Le Secrétaire général de la Conférence Épiscopale Nationale du Congo (CENCO), Monseigneur Donatien Nshole, est monté au créneau pour défendre le président de cette institution ecclésiastique, Monseigneur Fulgence Muteba, vivement critiqué ces derniers jours sur les réseaux sociaux et dans certains milieux d’opinion.
Des accusations selon lesquelles Mgr Muteba éviterait de citer explicitement le Rwanda comme pays soutenant le mouvement rebelle AFC/23, actif dans l’Est de la République démocratique du Congo.Face à ces critiques, Mgr Donatien Nshole a dénoncé des attaques infondées, estimant que ceux qui reprochent à Mgr Muteba son silence supposé « sont soit ignorants, soit de mauvaise foi ».
Il a rappelé que le président de la CENCO avait clairement évoqué la question du Rwanda lors d’une rencontre officielle des évêques membres de la CENCO.
Selon le Secrétaire général, il est inexact de prétendre que l’archevêque se serait abstenu de nommer les responsabilités extérieures dans la crise sécuritaire qui secoue l’Est du pays.
« Les prises de position de la CENCO sont constantes et sans ambiguïté sur la nécessité de mettre fin à toute forme d’agression et d’ingérence », a-t-il insisté.
Mgr Nshole a par ailleurs appelé à plus de rigueur dans le traitement de l’information et à éviter les procès d’intention.
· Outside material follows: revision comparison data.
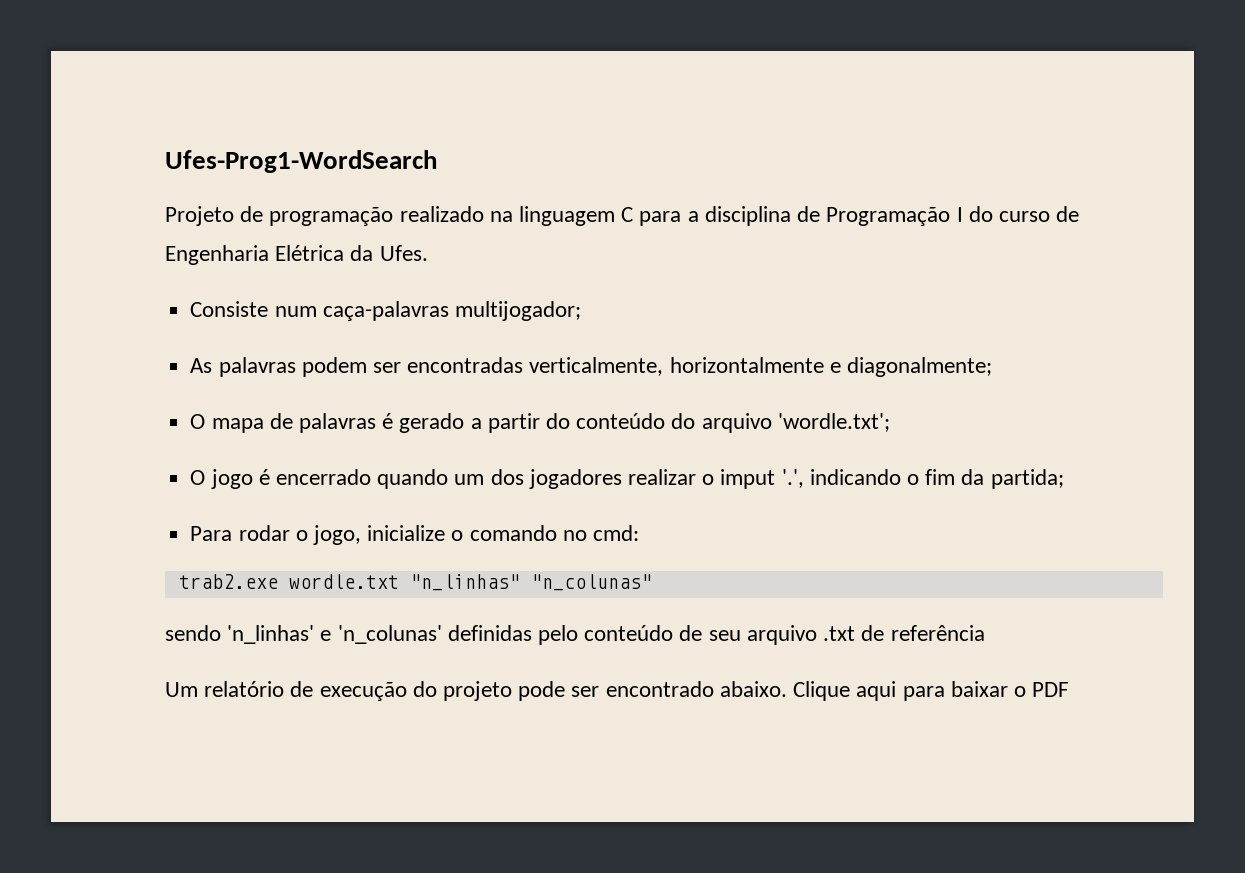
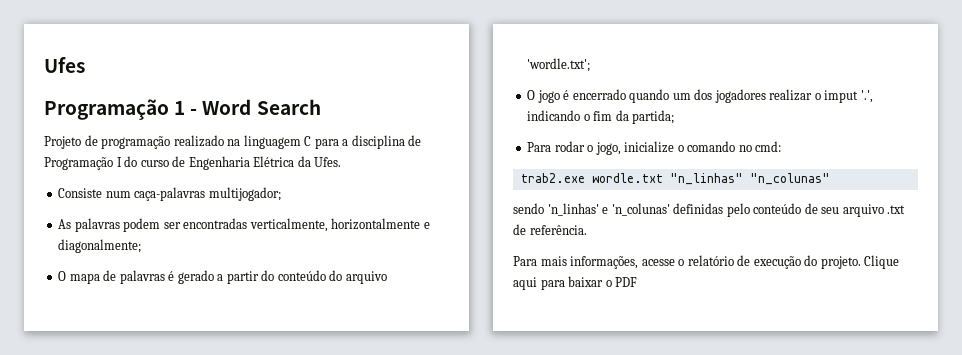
- Ufes-Prog1-WordSearch
+ Ufes
+ Programação 1 - Word Search
- sendo 'n_linhas' e 'n_colunas' definidas pelo conteúdo de seu arquivo .txt de referência
- Um relatório de execução do projeto pode ser encontrado abaixo.
+ sendo 'n_linhas' e 'n_colunas' definidas pelo conteúdo de seu arquivo .txt de referência.
+ Para mais informações, acesse o relatório de execução do projeto.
Il a souligné que l’Église catholique en RDC continue d’œuvrer pour la paix, le dialogue et la cohésion nationale, dans un contexte marqué par des tensions sécuritaires et diplomatiques persistantes.
Cette mise au point intervient alors que le débat sur le rôle des acteurs régionaux dans la crise de l’Est reste particulièrement sensible au sein de l’opinion publique congolaise.
La CENCO, de son côté, réaffirme son engagement en faveur de la vérité, de la justice et de la paix, tout en appelant les fidèles et les citoyens à privilégier l’unité face aux défis que traverse le pays.